The Reflection System is GDAL MCP's core innovation: a middleware-based epistemic governance layer that enforces methodological justification before executing geospatial operations with significant consequences.
Key principle: AI agents should not blindly execute operations that require domain expertise. They must demonstrate understanding through structured reasoning.
User Request
↓
AI Agent (Claude)
↓
MCP Tool Call (e.g., raster_reproject)
↓
FastMCP Server
↓
ReflectionMiddleware.on_call_tool()
├─→ Check cache (.preflight/justifications/{domain}/)
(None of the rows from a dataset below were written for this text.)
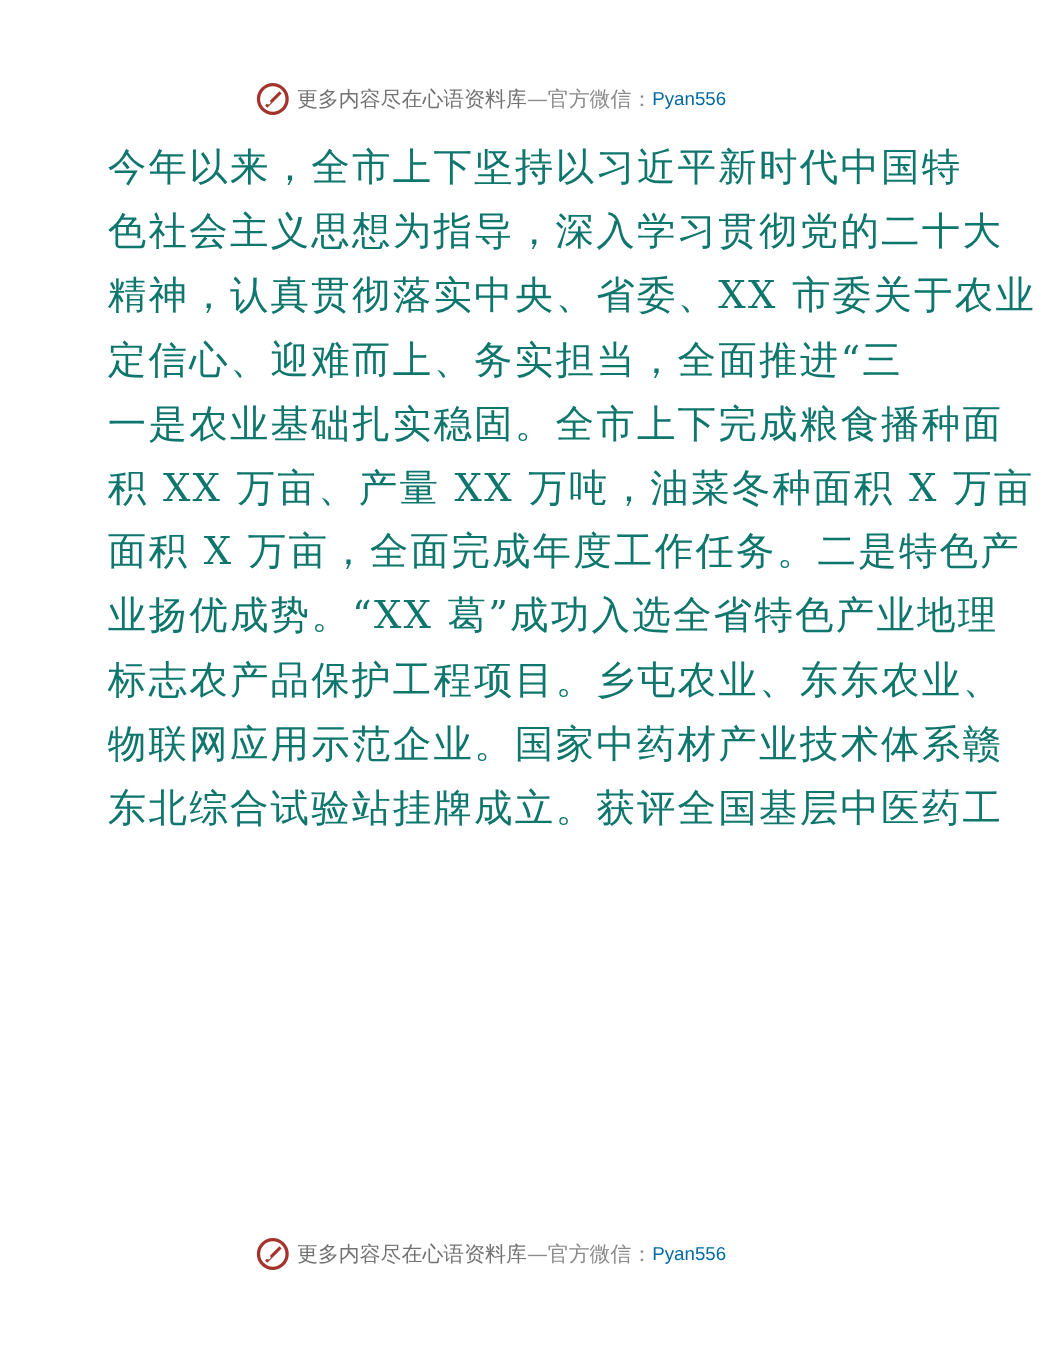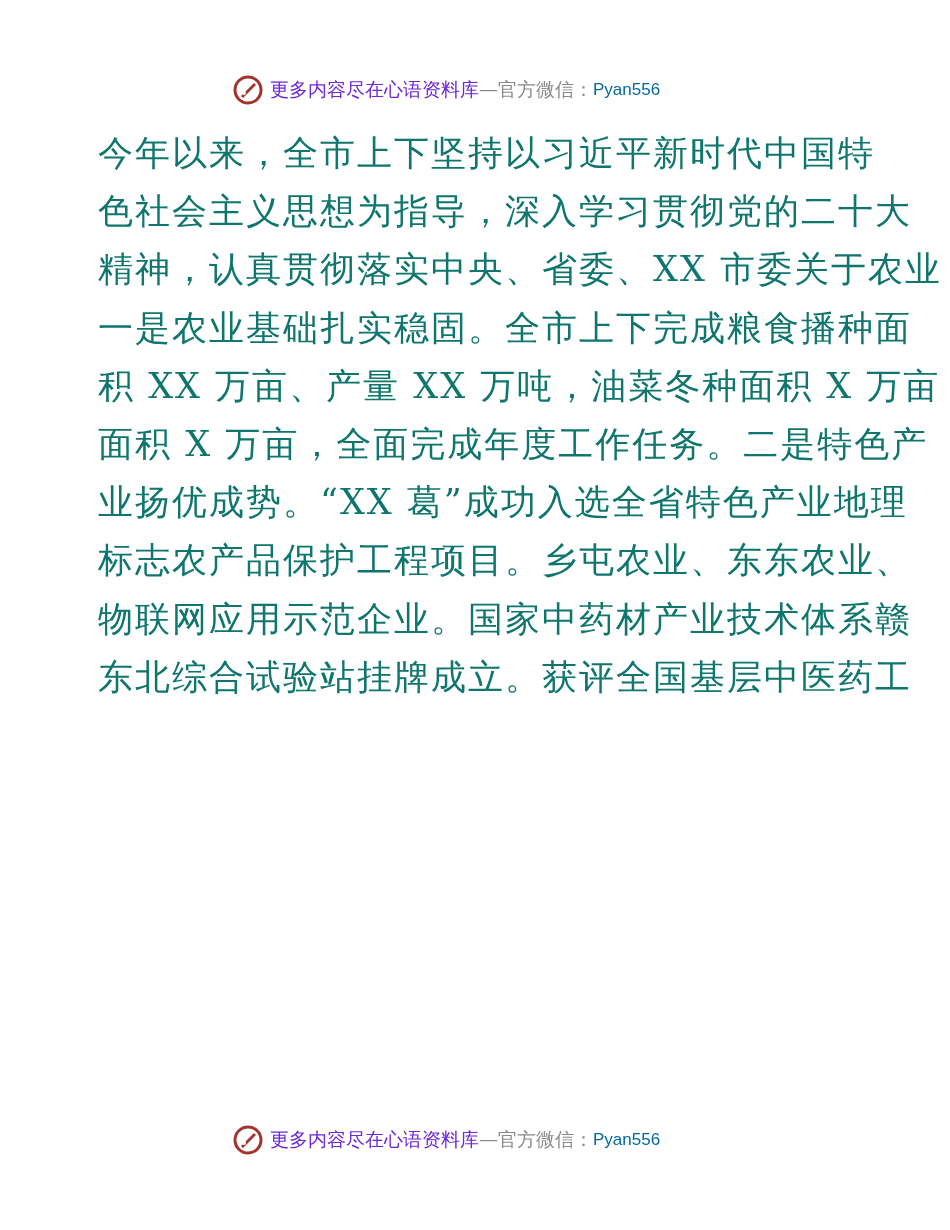"更多内容尽在心语资料库" .wm-red { color: #6d28d9 -> #737373 }
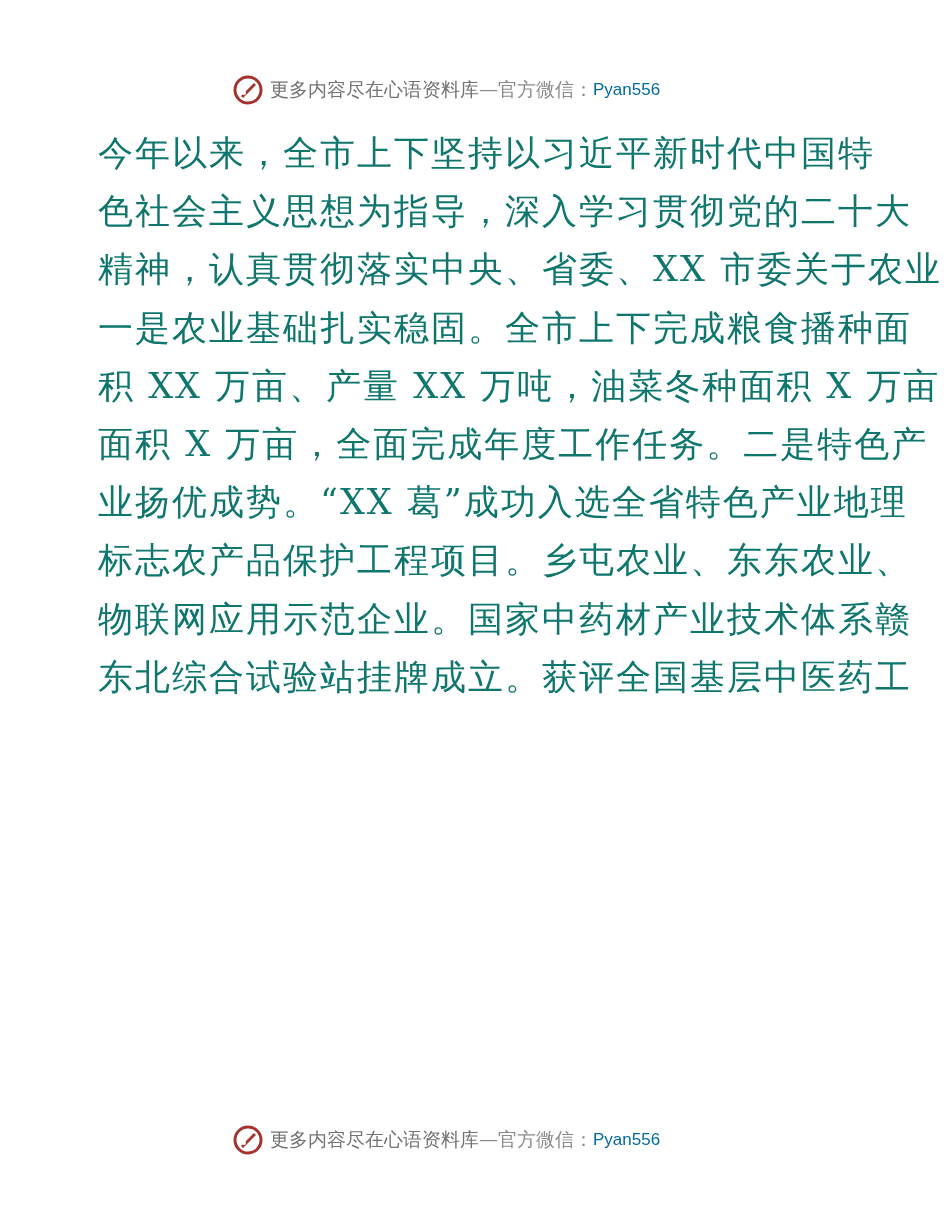"定信心、迎难而上、务实担当，全面推进“三" span.line { html: none -> <span>定信心、迎难而上、务实担当，全面推进“三</span> }
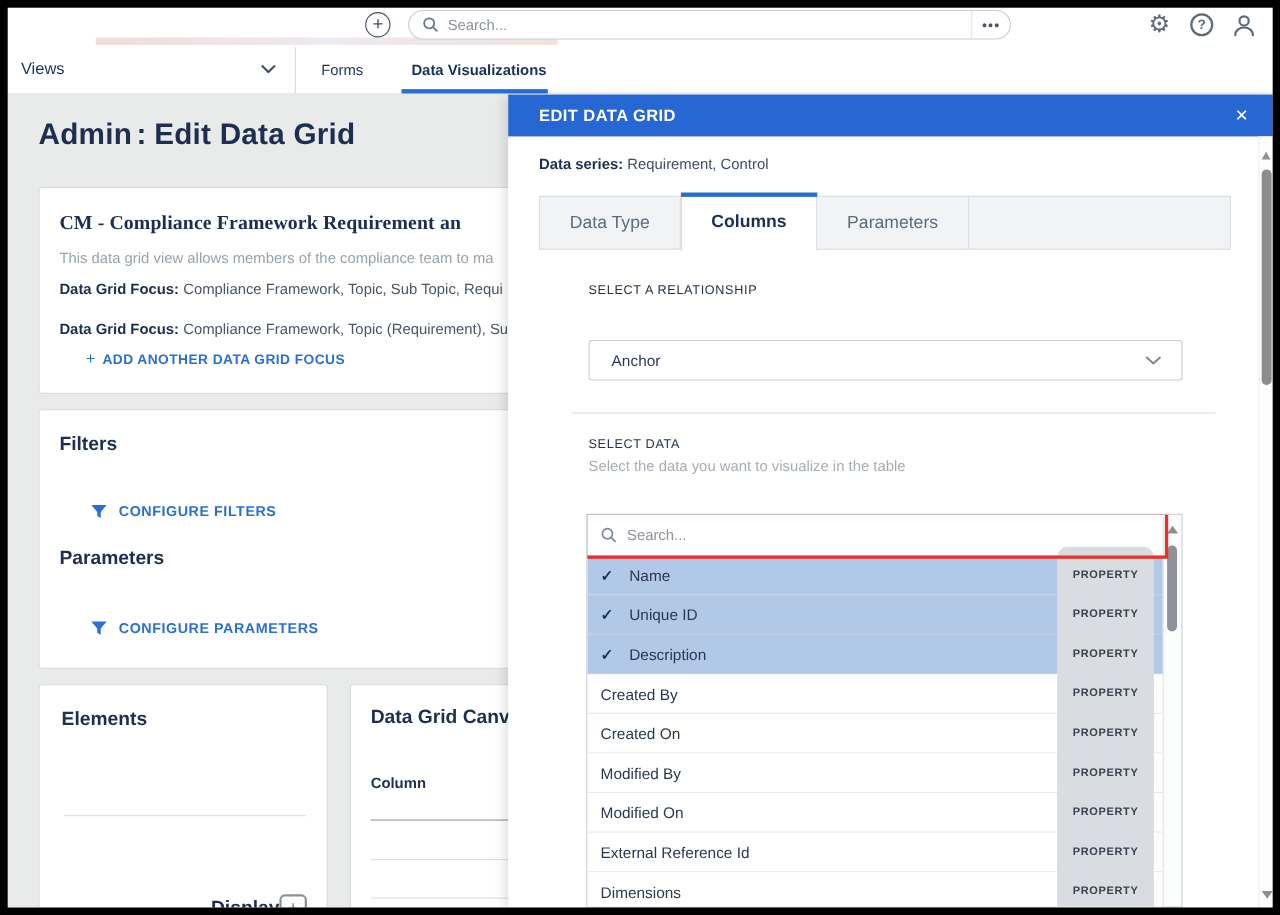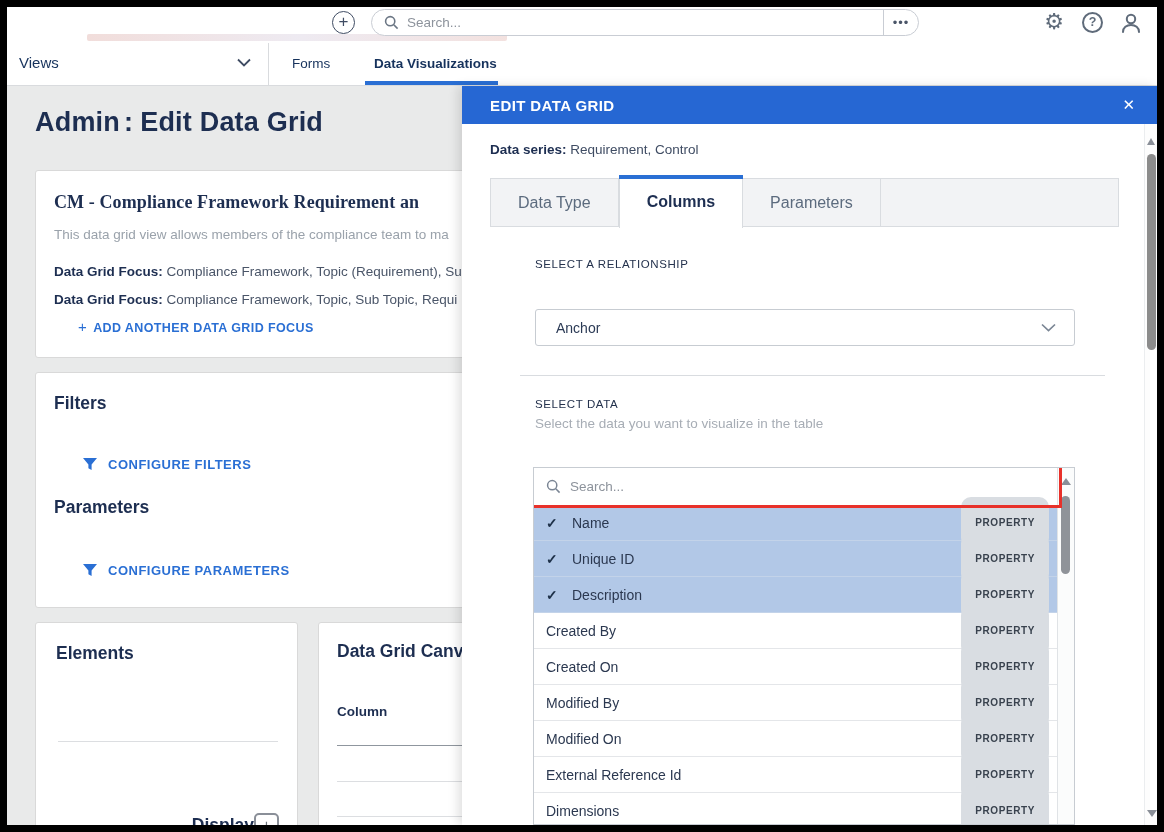"Data Grid Focus: Compliance Framework," div.focusline { order: before "Data Grid Focus: Compliance Framework, Topic," -> after "Data Grid Focus: Compliance Framework, Topic," }
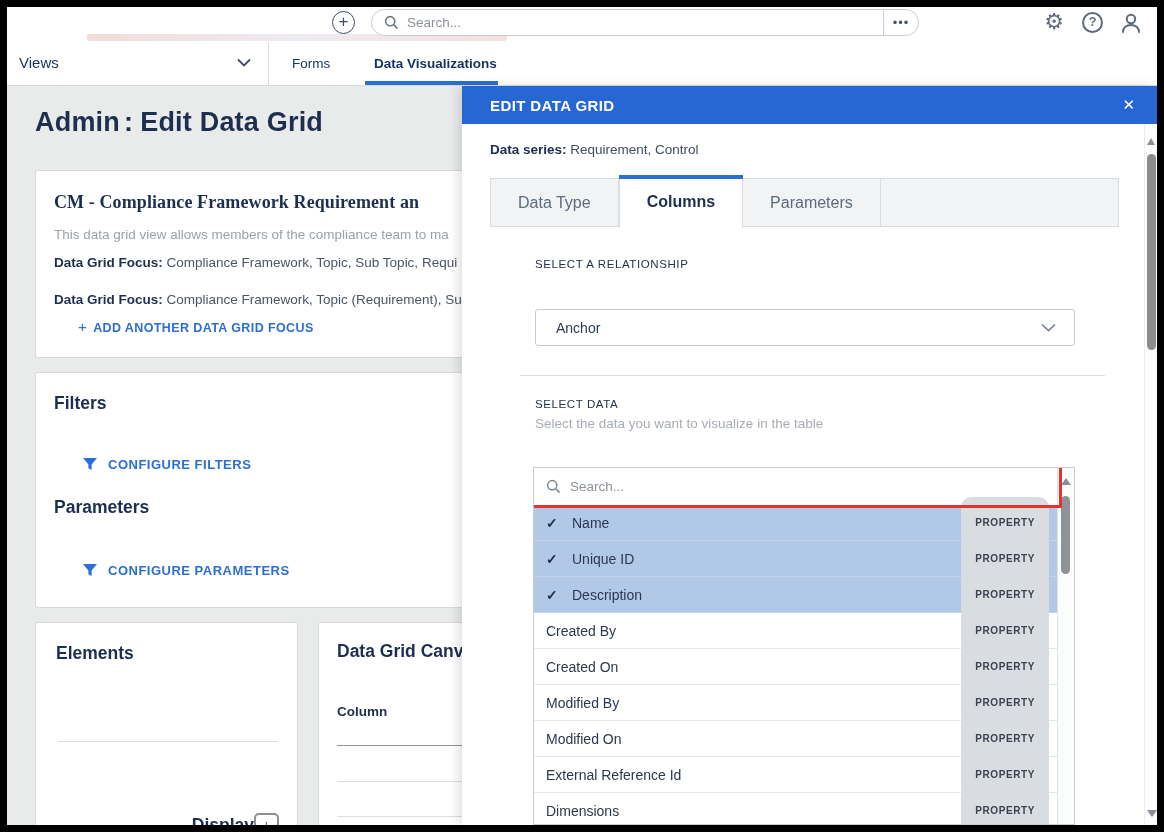"CONFIGURE FILTERS" .cfg-link { align-items: flex-start -> flex-end }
├─→ If cached: proceed immediately
└─→ If missing: raise ToolError → trigger prompt
↓
AI calls prompt (justify_crs_selection)
↓
AI provides structured justification
↓
AI calls store_justification
↓
Justification cached with SHA256 hash
↓
AI retries original tool call
↓
Cache hit → execution proceeds
↓
Tool executes with validated methodology
src/
├── middleware/
│ ├── reflection_middleware.py # FastMCP middleware (tool interception)
│ ├── reflection_transform.py # Cache checking & hash computation
│ ├── reflection_config.py # Declarative tool→prompt mapping
│ └── reflection_store.py # Persistent storage (Pydantic models)
├── prompts/
│ ├── crs.py # CRS selection reasoning prompt
│ ├── resampling.py # Resampling method reasoning prompt
│ └── justification.py # Shared schema definitions
└── tools/
└── reflection/
└── store_justification.py # Explicit storage tool for AI
.preflight/
└── justifications/
├── crs_datum/
│ └── sha256:abc123...def.json
└── resampling/
└── sha256:456789...xyz.json
Triggered by: raster_reproject(dst_crs=...)
Questions enforced:
- What spatial property must be preserved? (distance, area, shape, angle)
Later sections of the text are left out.